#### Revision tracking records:
________
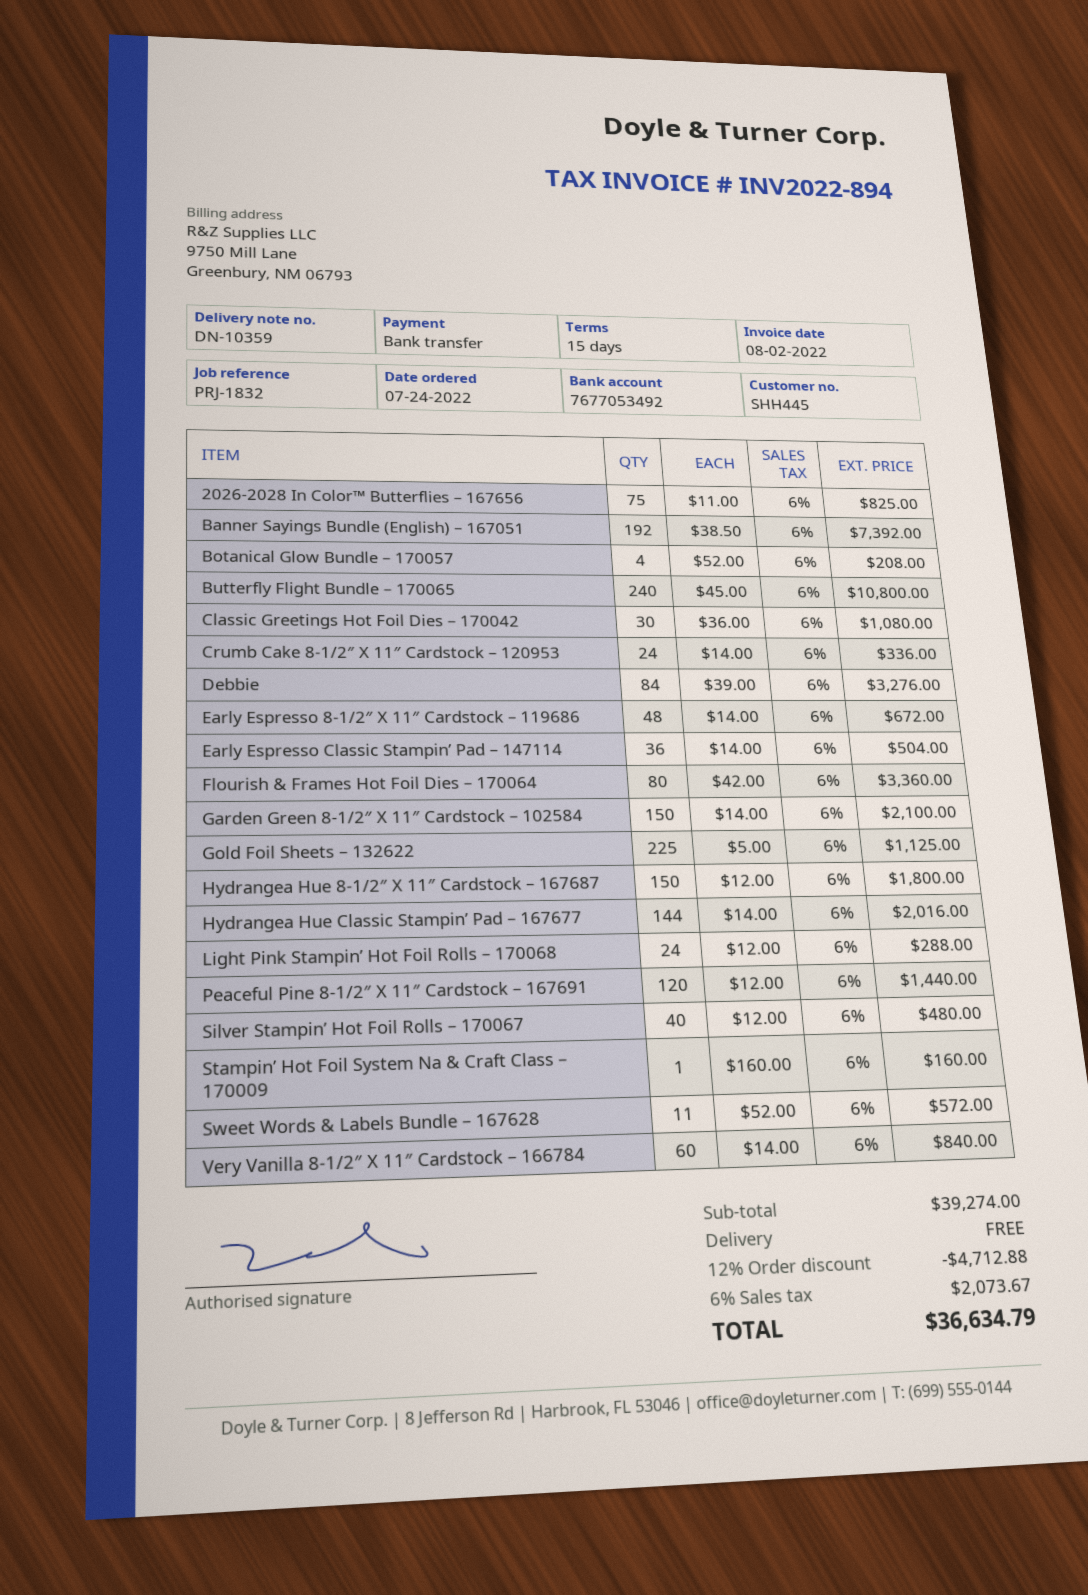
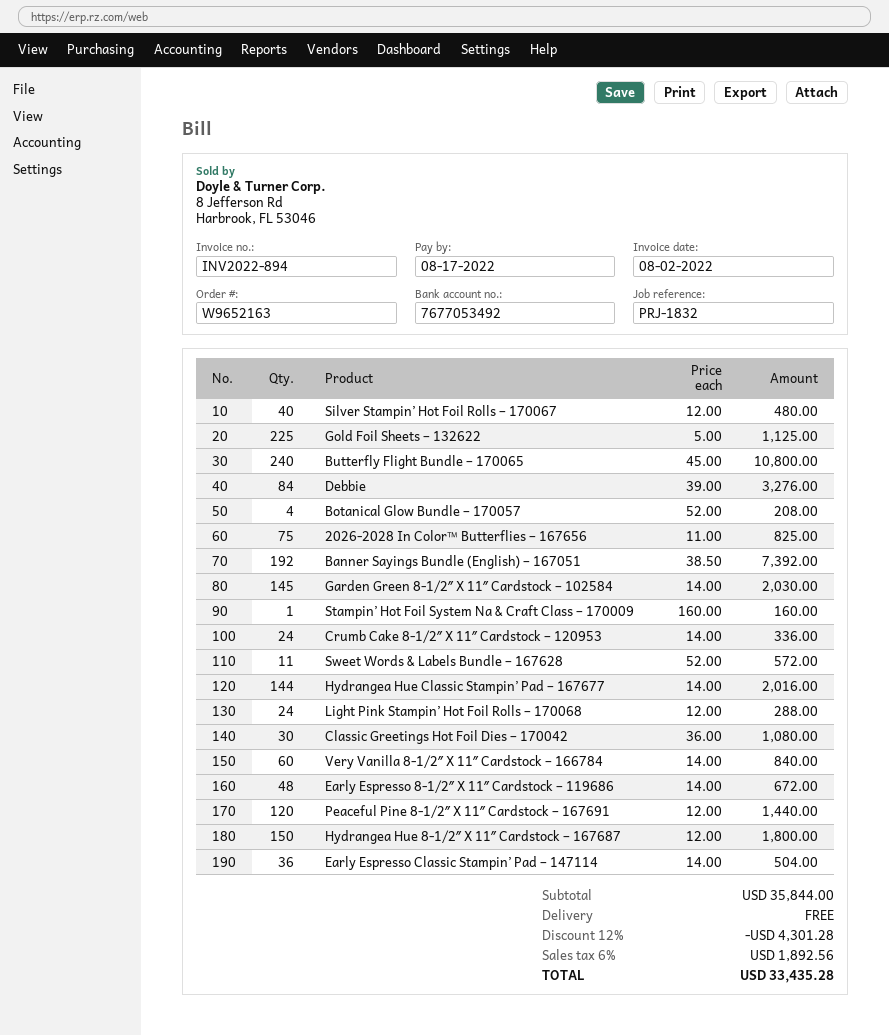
Flourish & Frames Hot Foil Dies – 170064: 80 x 42.00 = 3360.00 -> none
Garden Green 8-1/2″ X 11″ Cardstock – 102584: 150 x 14.00 = 2100.00 -> 145 x 14.00 = 2030.00
subtotal: 39274.00 -> 35844.00
discount: 12% = 4712.88 -> 12% = 4301.28
tax: 6% = 2073.67 -> 6% = 1892.56
total: 36634.79 -> 33435.28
________
#### Work required:
Copy out the records above in full, exactly as written, but not the pictures.

#### Answer below:
Flourish & Frames Hot Foil Dies – 170064: 80 x 42.00 = 3360.00 -> none
Garden Green 8-1/2″ X 11″ Cardstock – 102584: 150 x 14.00 = 2100.00 -> 145 x 14.00 = 2030.00
subtotal: 39274.00 -> 35844.00
discount: 12% = 4712.88 -> 12% = 4301.28
tax: 6% = 2073.67 -> 6% = 1892.56
total: 36634.79 -> 33435.28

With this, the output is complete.